The high antioxidant content of acai berries may have heart benefits. [Photo: Bigstock]

Açai boosts vascular function, improves heart health

13 October, 2016

Natural Health News — Want to show your heart a bit of love. Try consuming an açai-based high-fat smoothie.

It may sound like a strange prescription, but according to UK researchers the combination could lead to better vascular health.

Açai berries (pronounced ah-sigh-ee) come from the açai palm and are mostly native to Brazil, Trinidad and northern South America. They have long formed part of the staple diet of indigenous people in those regions. With the appearance of a purple grape and taste of a tropical berry, it has been shown to have powerful antioxidant properties thanks to a high level of anthocyanins.

Açai (Euterpe oleracea) pulp has been demonstrated to affect cell signaling, enzyme activity, maintenance of the oxidant and antioxidant balance, receptor sensitivity, gene regulation, and reduction in the production of pro-inflammatory cytokines, while restoring or maintaining functional cellular antioxidant status.

What you need to know

» Açai berries have long formed part of the diets of natives to Brazil. Trinidad and Norther Soudn America. Studies have shown them to be are rich in antioxidants such as anthocyanins.

» Their popularity as a health food has increased recently but there are few studies to definitively show benefits.

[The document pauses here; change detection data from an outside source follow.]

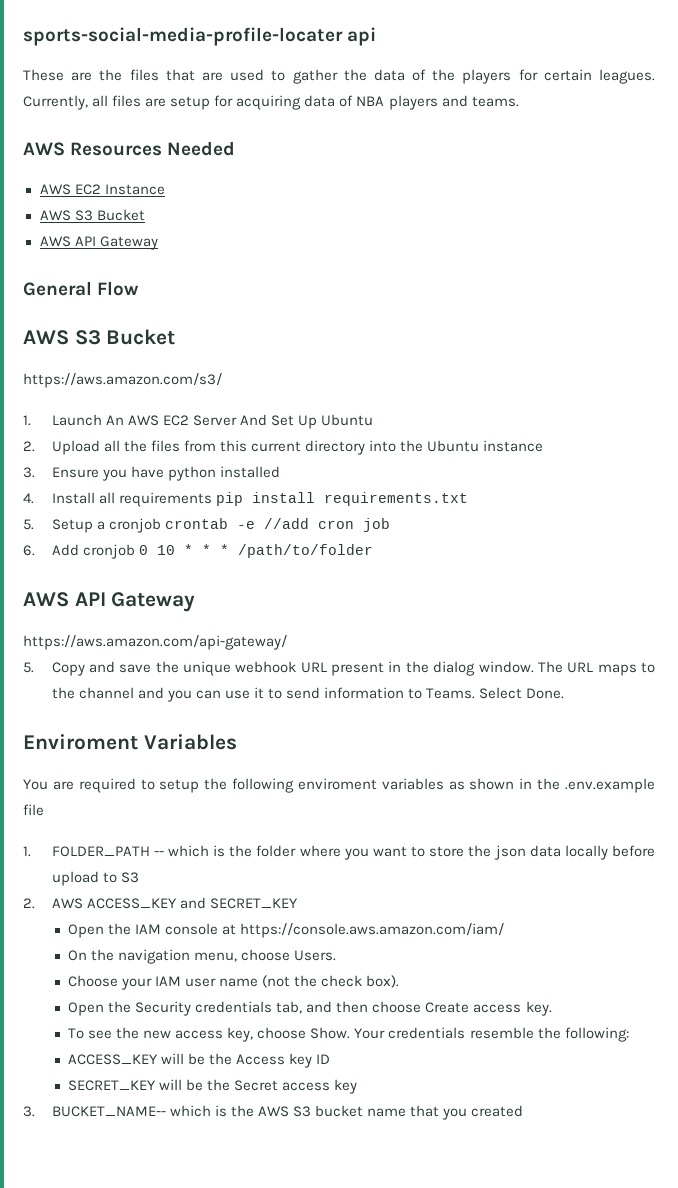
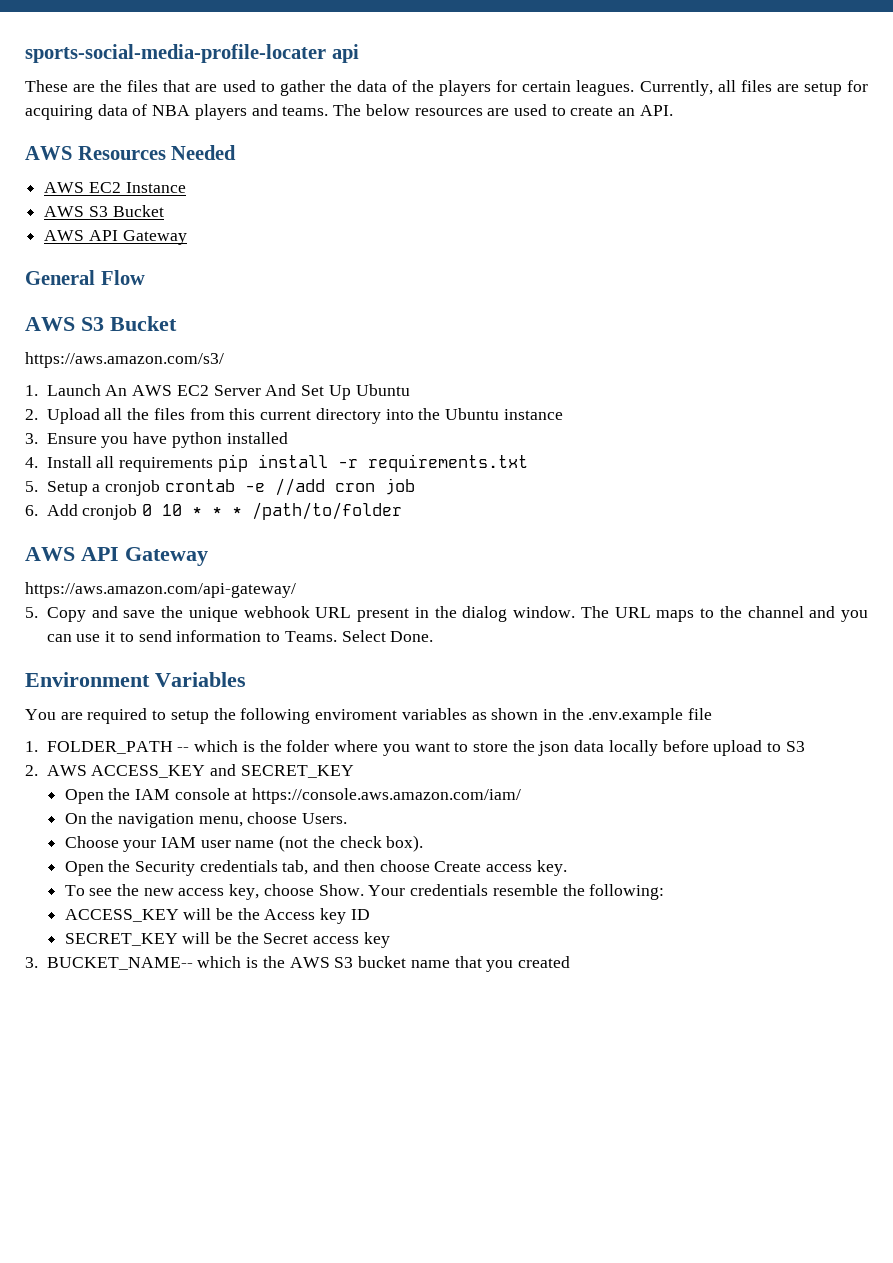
+ The below resources are used to create an API.
- 4. Install all requirements pip install requirements.txt
+ 4. Install all requirements pip install -r requirements.txt
- Enviroment Variables
+ Environment Variables

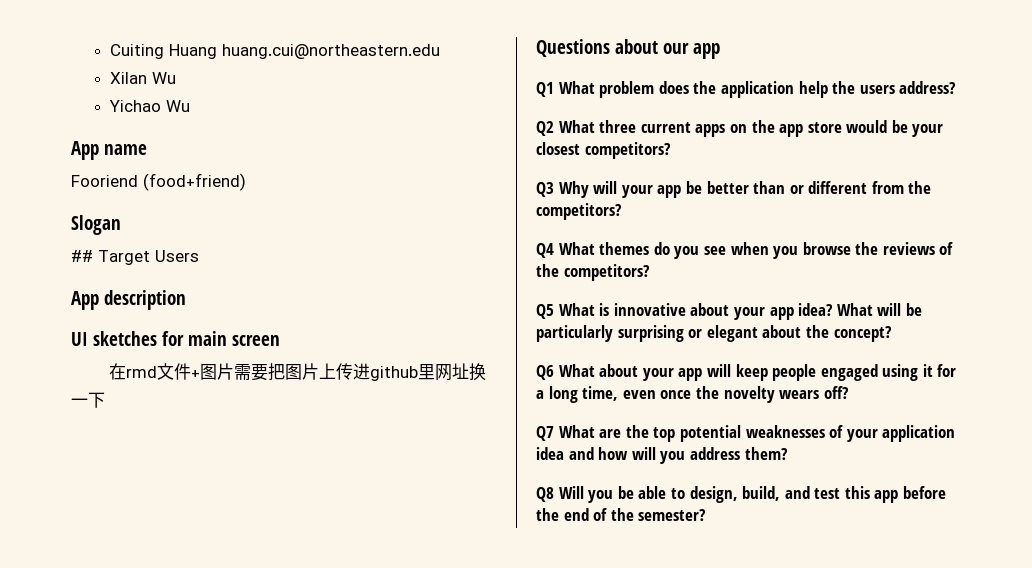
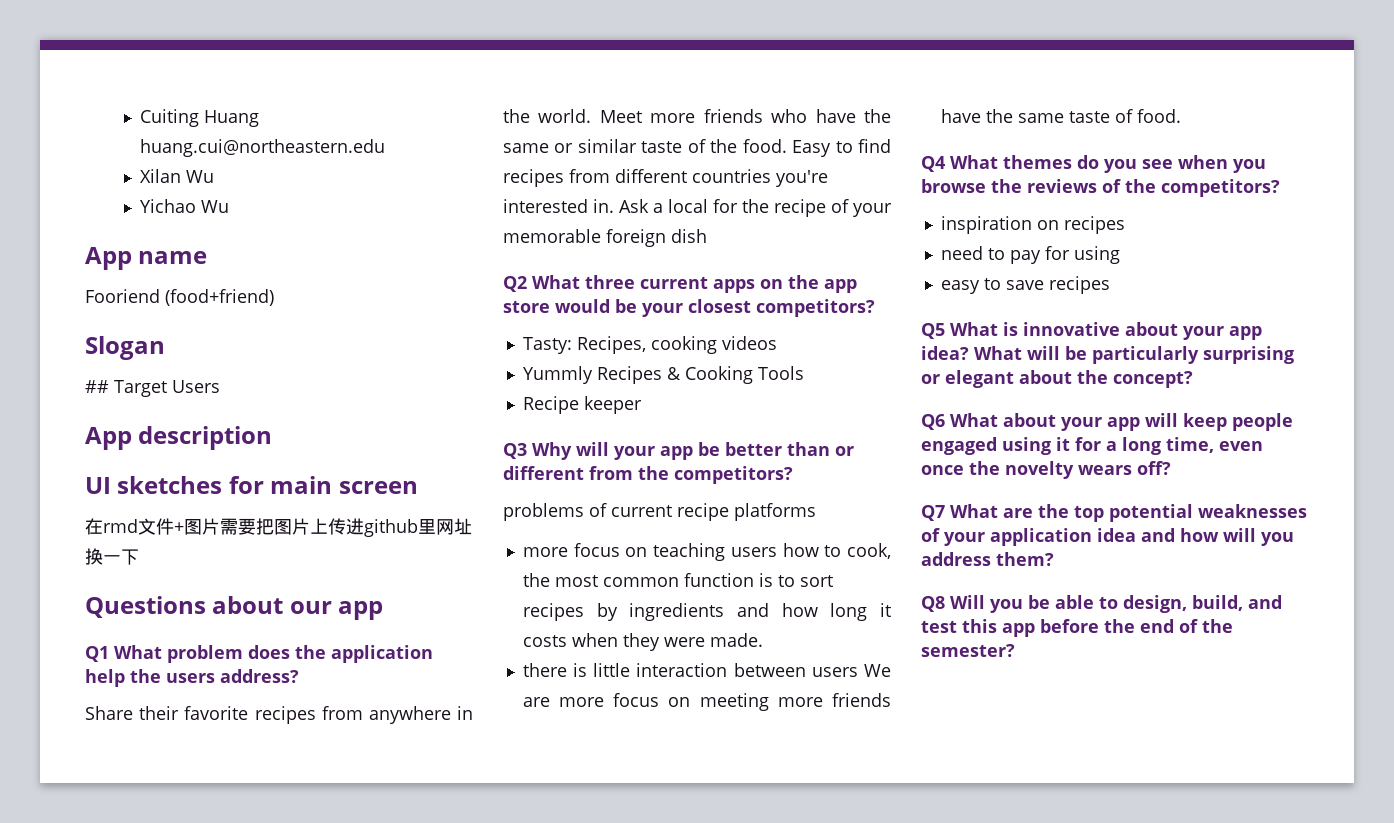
+ Share their favorite recipes from anywhere in the world. Meet more friends who have the same or similar taste of the food. Easy to find recipes from different countries you're interested in. Ask a local for the recipe of your memorable foreign dish
+ Tasty: Recipes, cooking videos
+ Yummly Recipes & Cooking Tools
+ Recipe keeper
+ problems of current recipe platforms
+ more focus on teaching users how to cook, the most common function is to sort recipes by ingredients and how long it costs when they were made.
+ there is little interaction between users We are more focus on meeting more friends have the same taste of food.
+ inspiration on recipes
+ need to pay for using
+ easy to save recipes

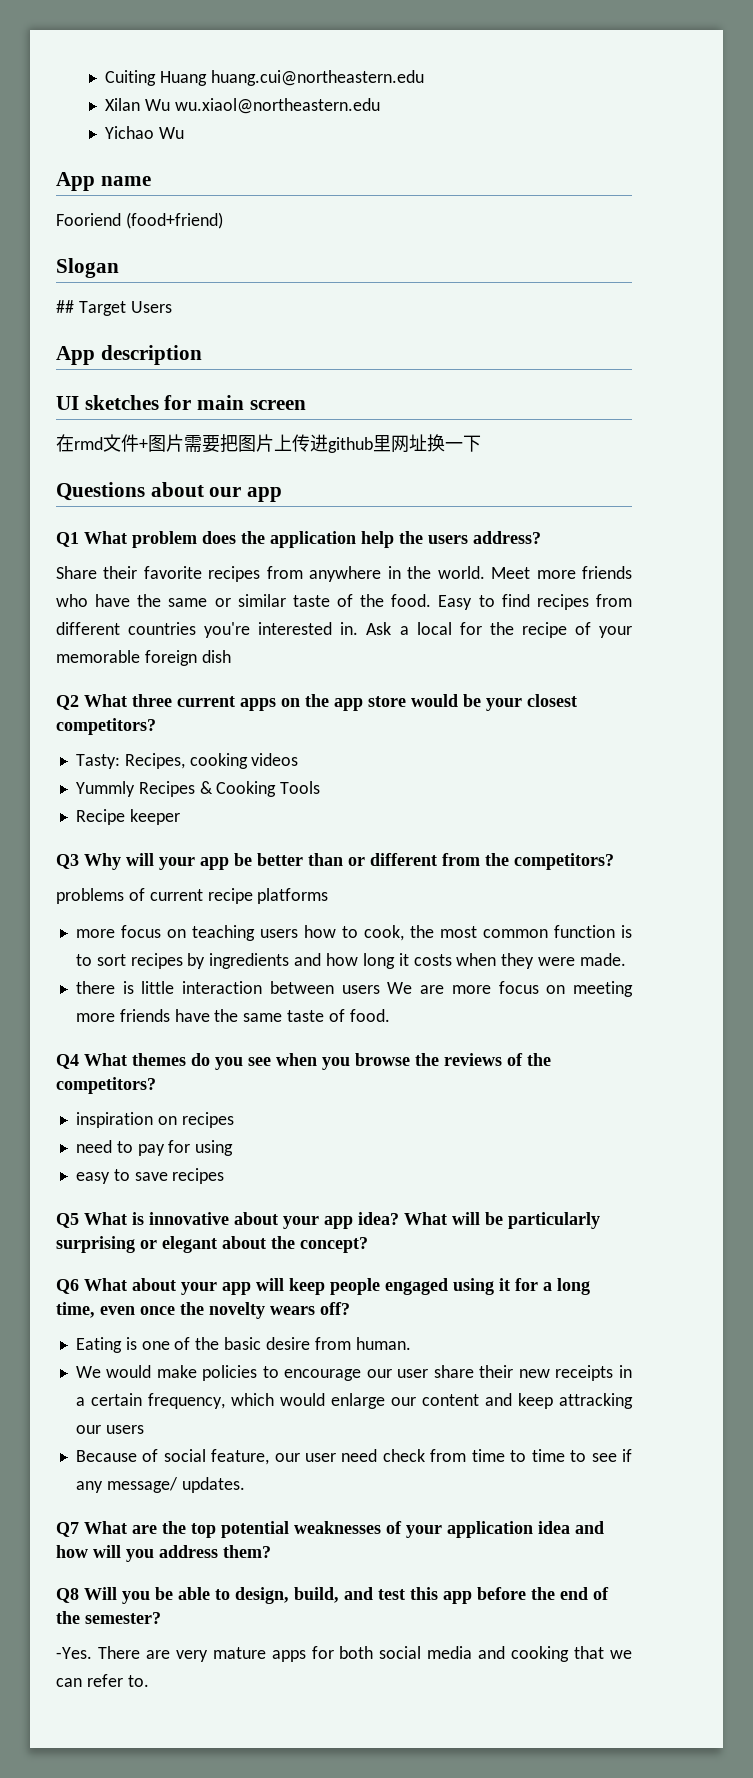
- Xilan Wu
+ Xilan Wu wu.xiaol@northeastern.edu
+ Eating is one of the basic desire from human.
+ We would make policies to encourage our user share their new receipts in a certain frequency, which would enlarge our content and keep attracking our users
+ Because of social feature, our user need check from time to time to see if any message/ updates.
+ -Yes. There are very mature apps for both social media and cooking that we can refer to.

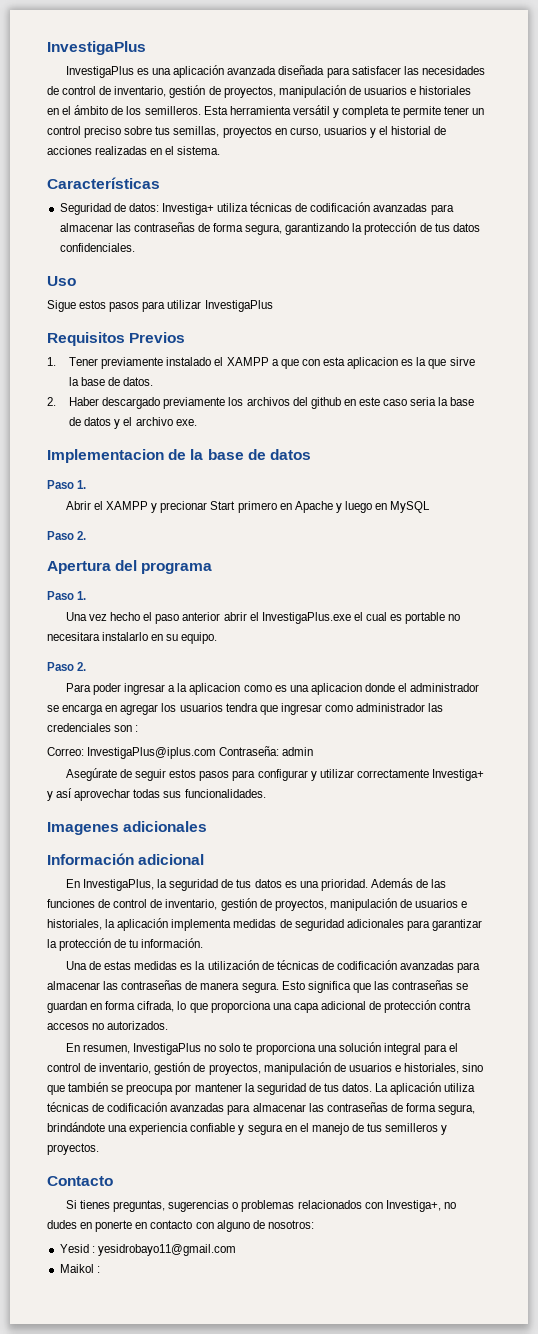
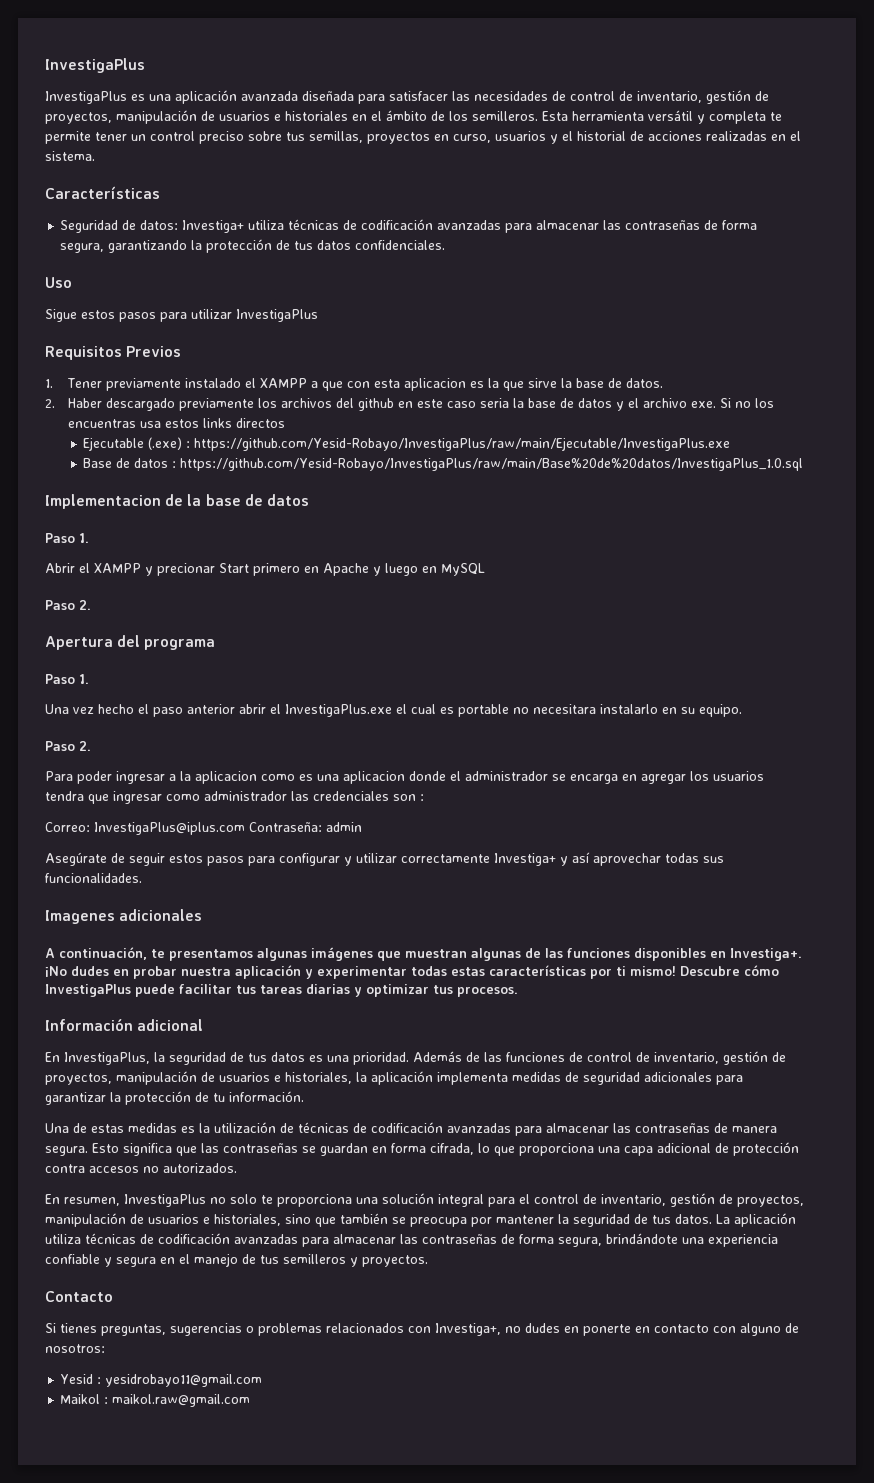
+ Si no los encuentras usa estos links directos
+ Ejecutable (.exe) : https://github.com/Yesid-Robayo/InvestigaPlus/raw/main/Ejecutable/InvestigaPlus.exe
+ Base de datos : https://github.com/Yesid-Robayo/InvestigaPlus/raw/main/Base%20de%20datos/InvestigaPlus_1.0.sql
+ A continuación, te presentamos algunas imágenes que muestran algunas de las funciones disponibles en Investiga+. ¡No dudes en probar nuestra aplicación y experimentar todas estas características por ti mismo! Descubre cómo InvestigaPlus puede facilitar tus tareas diarias y optimizar tus procesos.
- Maikol :
+ Maikol : maikol.raw@gmail.com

» This study of healthy but overweight men found that a single serving of a high fat smoothie made with açai helped improve blood flow to the heart better than a high fat smoothie without açai.

» The level of the benefit seen has been shown to reduce the risk of heart disease by 13%.

An unusual intervention

For the study, published in the American Journal of Clinical Nutrition, the researchers recruited 23 healthy but overweight men aged between 30 and 65. The trial was a one day intervention in which some of the men were assigned to consume a high fat breakfast with smoothies made with or without açai.

Results showed that acute consumption of the açai smoothie (containing 694 mg total antioxidant phenolic compounds) was associated with a 1.4% increase in flow-mediated dilatation (FMD – a measure of blood flow and vascular health) two hours later, compared with a 0.4% increase following consumption of the control smoothie.

Six hours after consumption, the FMD improvements following açai consumption were 0.8%, compared with a decline in FMD of 0.3% in the control group.

A meaningful benefit

A reduction of 1.4% may not seem like much but, previous evidence has shown that 1% improvement in FMD could reduce the risk of a cardiovascular event by 13%.

“To our knowledge, this trial is the first well-controlled acute intervention study in humans that shows actual benefits from consumption of açai with the use of a well-validated biomarker of CVD risk as an endpoint,” they wrote.

“The findings of this double-blind, randomized crossover study are therefore timely and important and suggest that consumption of açai as part of a balanced diet and a healthy lifestyle may improve cardiovascular health, which strongly supports arguments for the health benefits of açai consumption.”

More study is needed to see if this benefit can be maintained over a longer period.